LG Twins – No. 50
- Pitcher
- Born: February 24, 1995 (age 31) Bucheon, Gyeonggi, South Korea
- Bats: RightThrows: Right

KBO debut
- September 22, 2013, for the NC Dinos

KBO statistics (through 2025)
- Win–loss record: 35–39
- Earned run average: 4.87
- Strikeouts: 558
- Stats at Baseball Reference

Teams
- NC Dinos (2013, 2015–2020); Kia Tigers (2020–2024); LG Twins (2025–present);

= Jang Hyun-sik =

South Korean baseball player (born 1995)

Jang Hyun-sik (born February 24, 1995) is a South Korean professional baseball pitcher currently playing for the LG Twins of the KBO League.

He was a promising player called the volleyball court trio when he was in the NC Dinos, but moved to the KIA Tigers through a trade in 2020. With the confidence of manager Matt Williams, he was awakened while continuing to receive opportunities in the first division, recording 34 holds in the 2021 season, becoming the first Tigers franchise to win the Hold King title.

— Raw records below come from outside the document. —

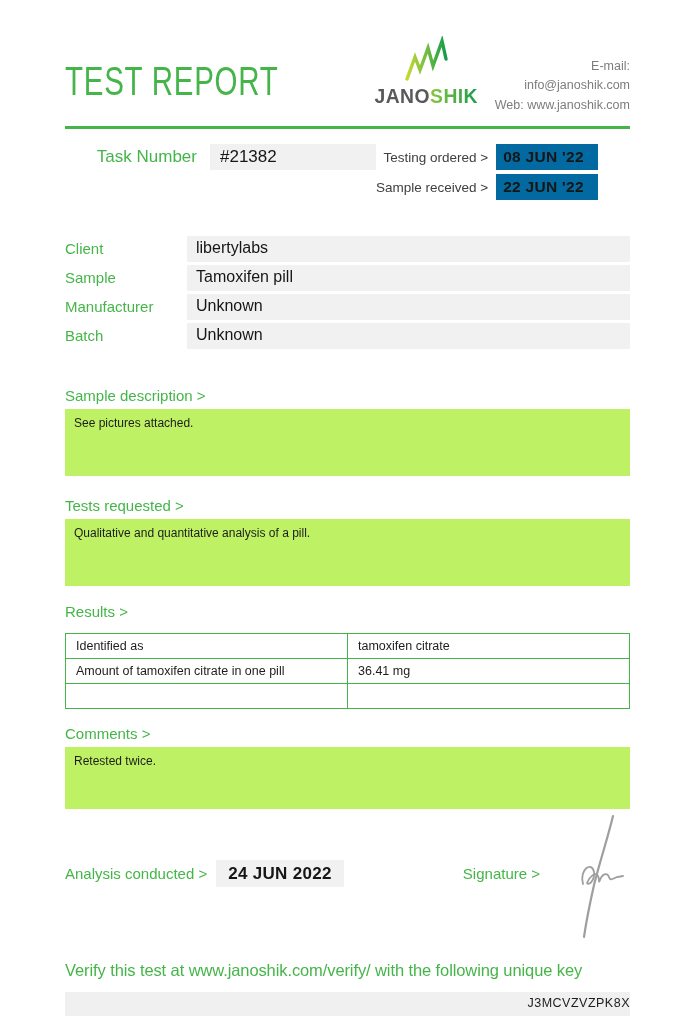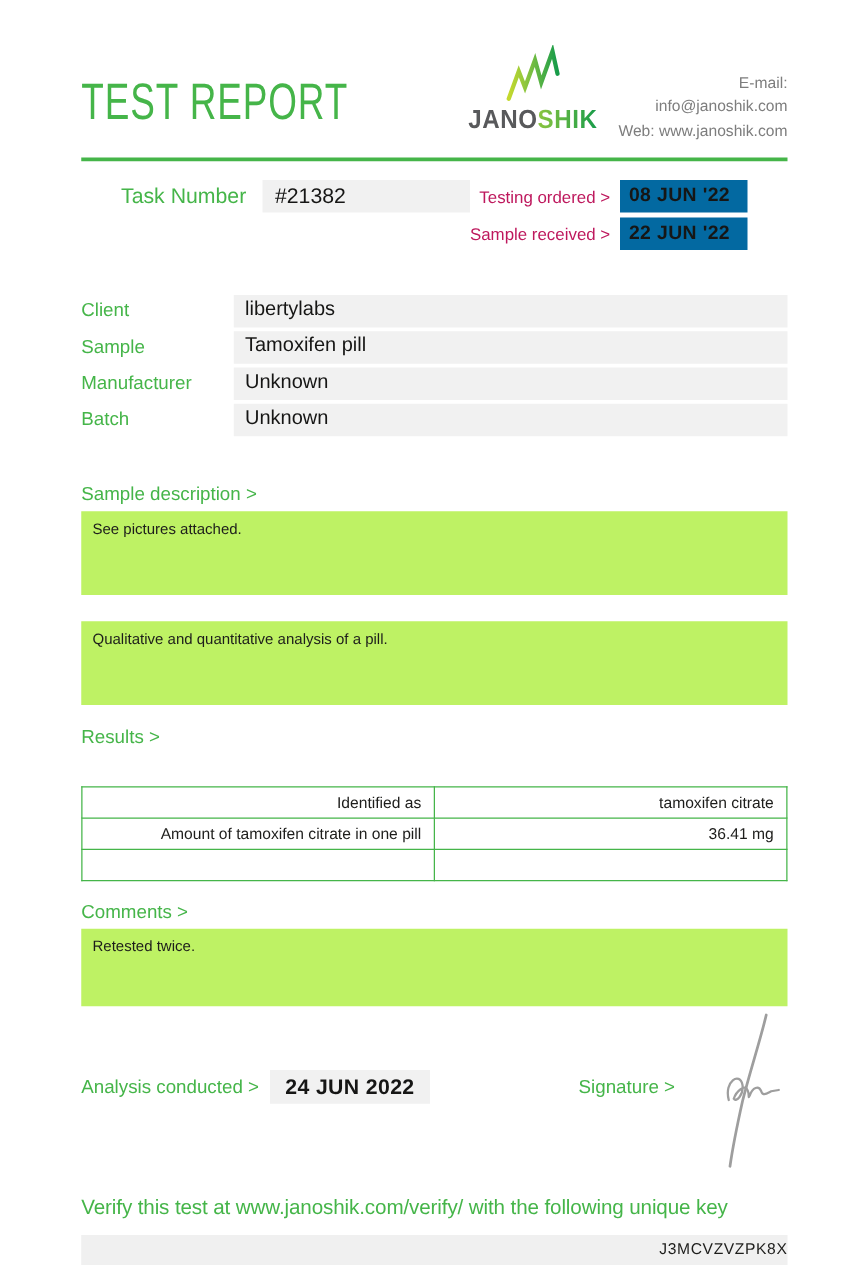--- a/index.html
+++ b/index.html
@@ -41,7 +41,7 @@
     font-size:17px; color:#161615; padding:2px 10px; height:26px; line-height:22px; }
   .dates { display:flex; flex-direction:column; gap:4px; }
   .date-row { display:flex; align-items:center; justify-content:flex-end; }
-  .date-label { color:#be185d; font-size:13.5px; margin-right:8px; white-space:nowrap; }
+  .date-label { color:#404040; font-size:13.5px; margin-right:8px; white-space:nowrap; }
   .date-box { width:102px; background:#0369a1; font-size:15.5px; font-weight:700;
     color:#161615; padding:2px 7px; height:26px; line-height:22px; letter-spacing:0.3px; }
 

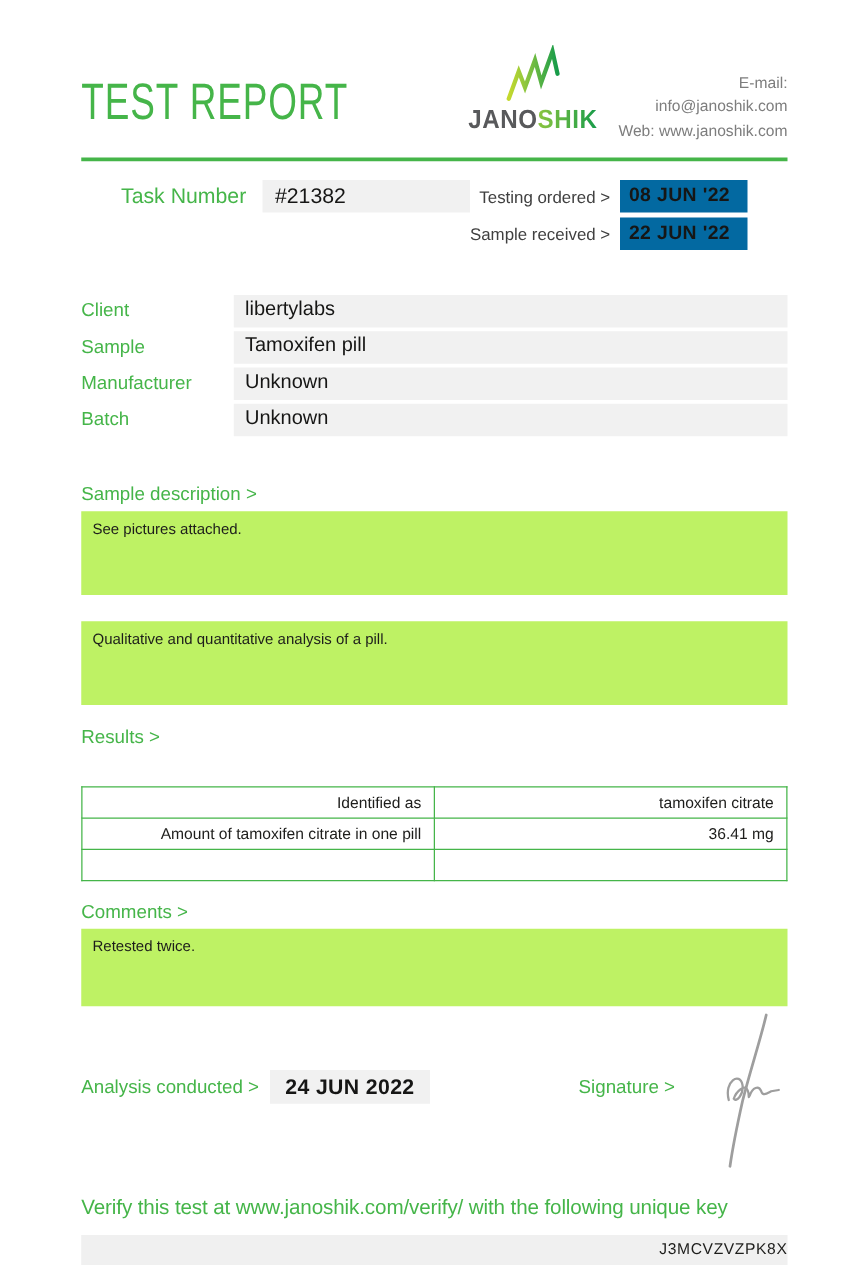--- a/index.html
+++ b/index.html
@@ -158,6 +158,7 @@
   </div>
 
   <div class="sec-tests">
+    <div class="section-label">Tests requested &gt;</div>
     <div class="section-box">Qualitative and quantitative analysis of a pill.</div>
   </div>
 

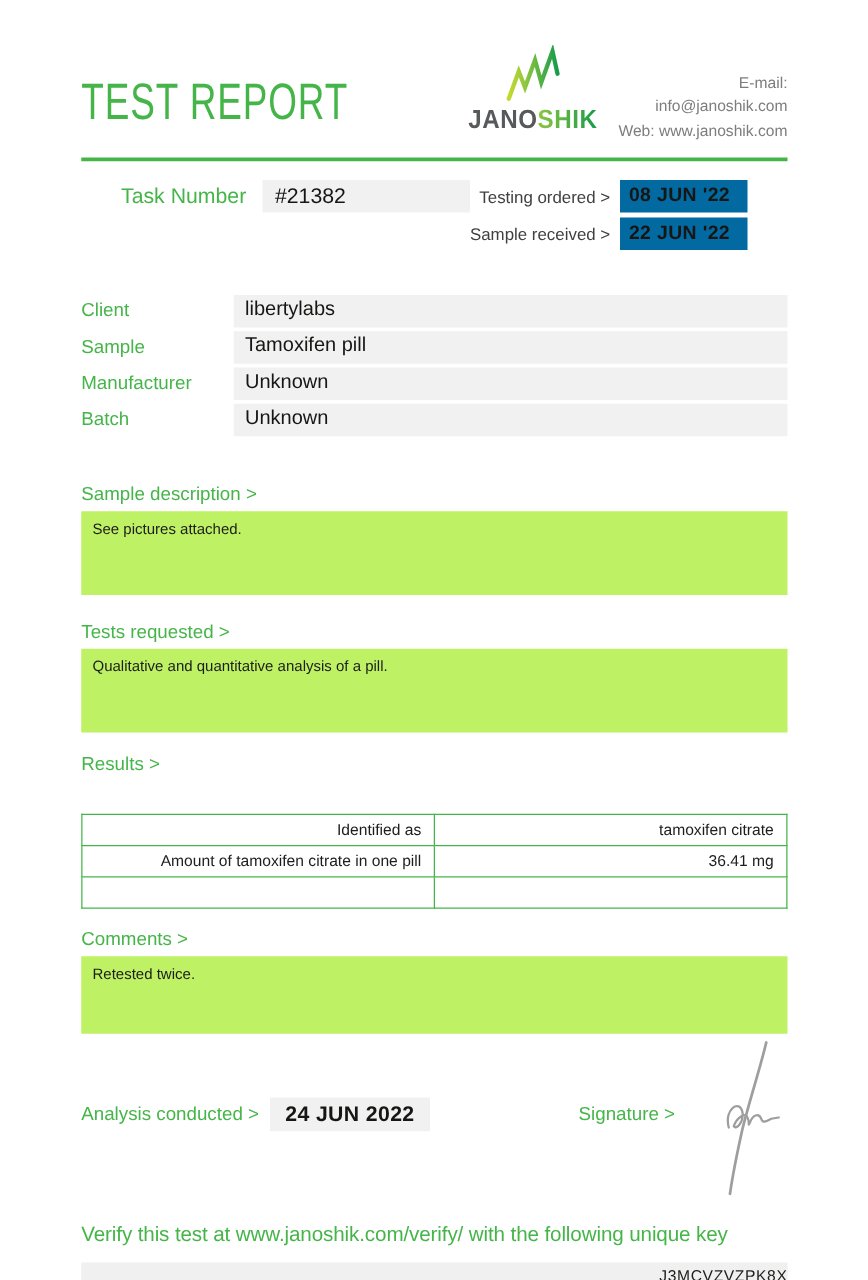--- a/index.html
+++ b/index.html
@@ -64,7 +64,7 @@
   .sec-comments .section-box { margin-top:5px; height:62px; }
 
   
-  .results-table { margin-top:31px; width:100%; border-collapse:collapse;text-align:right; }
+  .results-table { margin-top:13px; width:100%; border-collapse:collapse; }
   .results-table td { border:1.5px solid #45b549; font-size:12.5px; color:#1d1d1b;
     padding:4px 10px; height:25px; }
   .results-table td:first-child { width:50%; }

He is a pitcher with a fastball of up to 153 km/h and an average of 145 km/h and a sharp-angle bell slider. In particular, the slider is fun to use as a backdoor slider against the left-handed batter. In addition, it uses curves, changeups, and splitters, although its completeness is low.

On a scratchy day, he has a pitch that can overwhelm the batter enough to strike out with only three fastballs in the middle, but he still lacks stability due to lack of experience and has jagged control. He makes good use of every corner of the zone when he is in good condition, but in bad times, he often shows unpredictable control and pitches that are completely out of the zone. In particular, in the 2016 season, the first full-time season, he made 13 wild pitches in 76⅓ innings and tied for first place with Ryu Je-guk, who played 161⅓ innings. However, as he entered the second half of the season, he showed improvement and showed potential for development.

Until the beginning of the 2017 season, he had a hard time dragging long innings as his ball control was worse than in the 2016 season, but since June, he has greatly improved his ball control by adding a move to flip the glove behind his head when winding up on the existing pitching form. BB/9 reached 10.3 until May, but it was lowered to 2-3 after correcting the pitching form.